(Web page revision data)
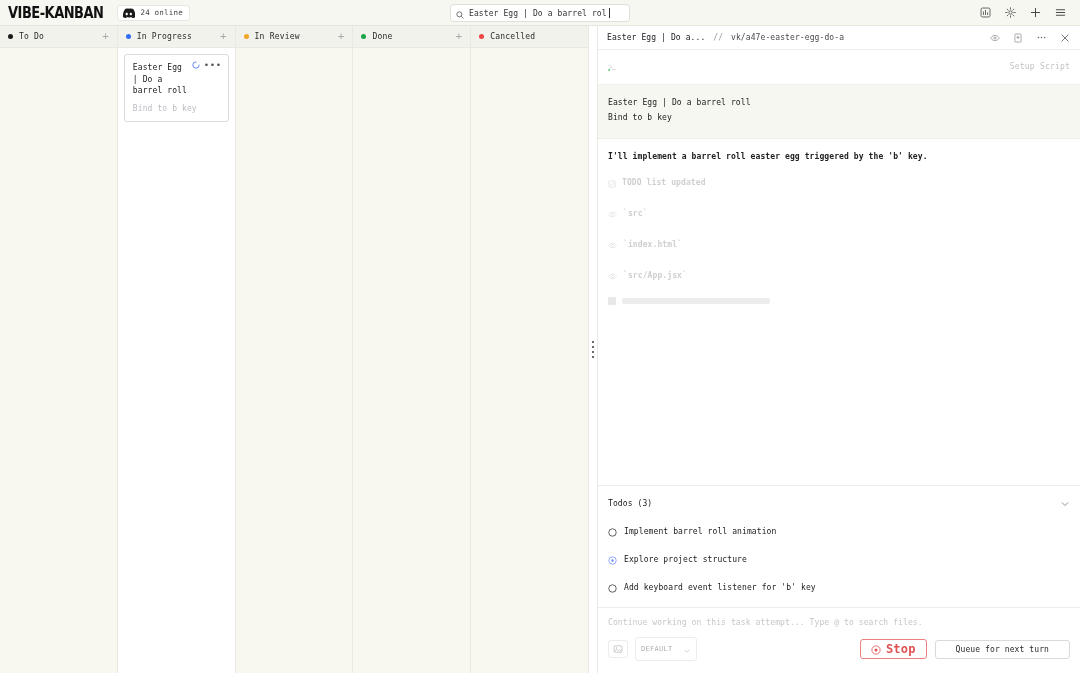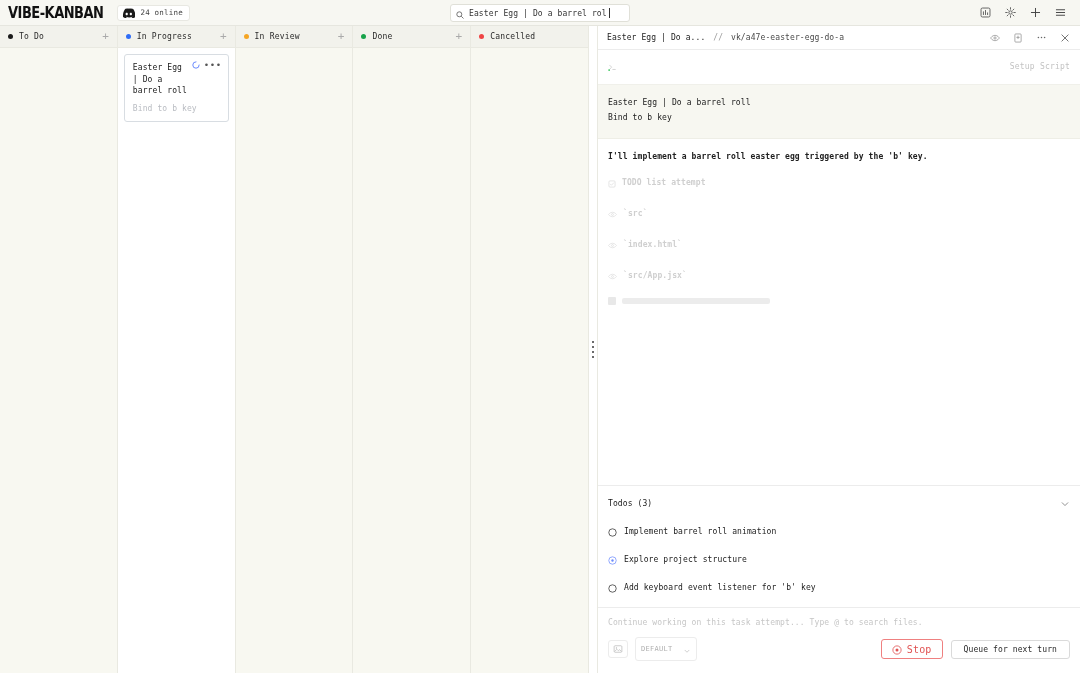--- a/index.html
+++ b/index.html
@@ -196,25 +196,25 @@
     padding: 0 5px; cursor: pointer; background: #fff;
   }
   .model-text { font-size: 7px; color: #b0b0b0; letter-spacing: .3px; }
 
   .composer-right { margin-left: auto; display: flex; align-items: center; gap: 8px; }
   .stop-btn {
     height: 20px; display: flex; align-items: center; gap: 5px;
     border: 1px solid #ef8080; border-radius: 3px;
     padding: 0 10px; cursor: pointer; background: #fff;
   }
-  .stop-text { font-size: 10px; color: #e05252; font-weight: normal; letter-spacing: .2px; }
+  .stop-text { font-size: 12px; color: #e05252; font-weight: bold; letter-spacing: .2px; }
   .queue-btn {
     height: 19px; display: flex; align-items: center;
     border: 1px solid #dadada; border-radius: 3px;
-    padding: 0 12px; cursor: pointer; background: #fff;
+    padding: 0 20px; cursor: pointer; background: #fff;
   }
   .queue-text { font-size: 8px; color: #2a2a2a; letter-spacing: .1px; }
 </style>
 </head>
 <body>
 
 <div class="topbar">
   <div class="brand">VIBE-KANBAN</div>
 
   <div class="discord-badge">
@@ -389,21 +389,21 @@
       <div class="assistant">
         <div class="assistant-text">I'll implement a barrel roll easter egg triggered by the 'b' key.</div>
 
         <div class="tool-row">
           <span>
             <svg width="8" height="8" viewBox="0 0 16 16">
                 <rect x="1.8" y="1.8" width="12.4" height="12.4" rx="2" fill="none" stroke="#d8d8d8" stroke-width="1.3"></rect>
                 <path d="M4.6 8.2l2.3 2.3 4.5-4.8" fill="none" stroke="#d8d8d8" stroke-width="1.3" stroke-linecap="round"></path>
               </svg>
           </span>
-          <span class="tool-label">TODO list attempt</span>
+          <span class="tool-label">TODO list updated</span>
         </div>
 
         <div class="tool-row">
           <span>
             <svg width="9" height="9" viewBox="0 0 16 16">
                 <path d="M1 8s2.6-4 7-4 7 4 7 4-2.6 4-7 4-7-4-7-4Z" fill="none" stroke="#d8d8d8" stroke-width="1.1"></path>
                 <circle cx="8" cy="8" r="1.7" fill="none" stroke="#d8d8d8" stroke-width="1.1"></circle>
               </svg>
           </span>
           <span class="tool-label">`src`</span>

- [The task]:
Your task is to reproduce every record exactly while omitting the pictures.

- [Response area]:
--- a/index.html
+++ b/index.html
@@ -196,25 +196,25 @@
     padding: 0 5px; cursor: pointer; background: #fff;
   }
   .model-text { font-size: 7px; color: #b0b0b0; letter-spacing: .3px; }
 
   .composer-right { margin-left: auto; display: flex; align-items: center; gap: 8px; }
   .stop-btn {
     height: 20px; display: flex; align-items: center; gap: 5px;
     border: 1px solid #ef8080; border-radius: 3px;
     padding: 0 10px; cursor: pointer; background: #fff;
   }
-  .stop-text { font-size: 10px; color: #e05252; font-weight: normal; letter-spacing: .2px; }
+  .stop-text { font-size: 12px; color: #e05252; font-weight: bold; letter-spacing: .2px; }
   .queue-btn {
     height: 19px; display: flex; align-items: center;
     border: 1px solid #dadada; border-radius: 3px;
-    padding: 0 12px; cursor: pointer; background: #fff;
+    padding: 0 20px; cursor: pointer; background: #fff;
   }
   .queue-text { font-size: 8px; color: #2a2a2a; letter-spacing: .1px; }
 </style>
 </head>
 <body>
 
 <div class="topbar">
   <div class="brand">VIBE-KANBAN</div>
 
   <div class="discord-badge">
@@ -389,21 +389,21 @@
       <div class="assistant">
         <div class="assistant-text">I'll implement a barrel roll easter egg triggered by the 'b' key.</div>
 
         <div class="tool-row">
           <span>
             <svg width="8" height="8" viewBox="0 0 16 16">
                 <rect x="1.8" y="1.8" width="12.4" height="12.4" rx="2" fill="none" stroke="#d8d8d8" stroke-width="1.3"></rect>
                 <path d="M4.6 8.2l2.3 2.3 4.5-4.8" fill="none" stroke="#d8d8d8" stroke-width="1.3" stroke-linecap="round"></path>
               </svg>
           </span>
-          <span class="tool-label">TODO list attempt</span>
+          <span class="tool-label">TODO list updated</span>
         </div>
 
         <div class="tool-row">
           <span>
             <svg width="9" height="9" viewBox="0 0 16 16">
                 <path d="M1 8s2.6-4 7-4 7 4 7 4-2.6 4-7 4-7-4-7-4Z" fill="none" stroke="#d8d8d8" stroke-width="1.1"></path>
                 <circle cx="8" cy="8" r="1.7" fill="none" stroke="#d8d8d8" stroke-width="1.1"></circle>
               </svg>
           </span>
           <span class="tool-label">`src`</span>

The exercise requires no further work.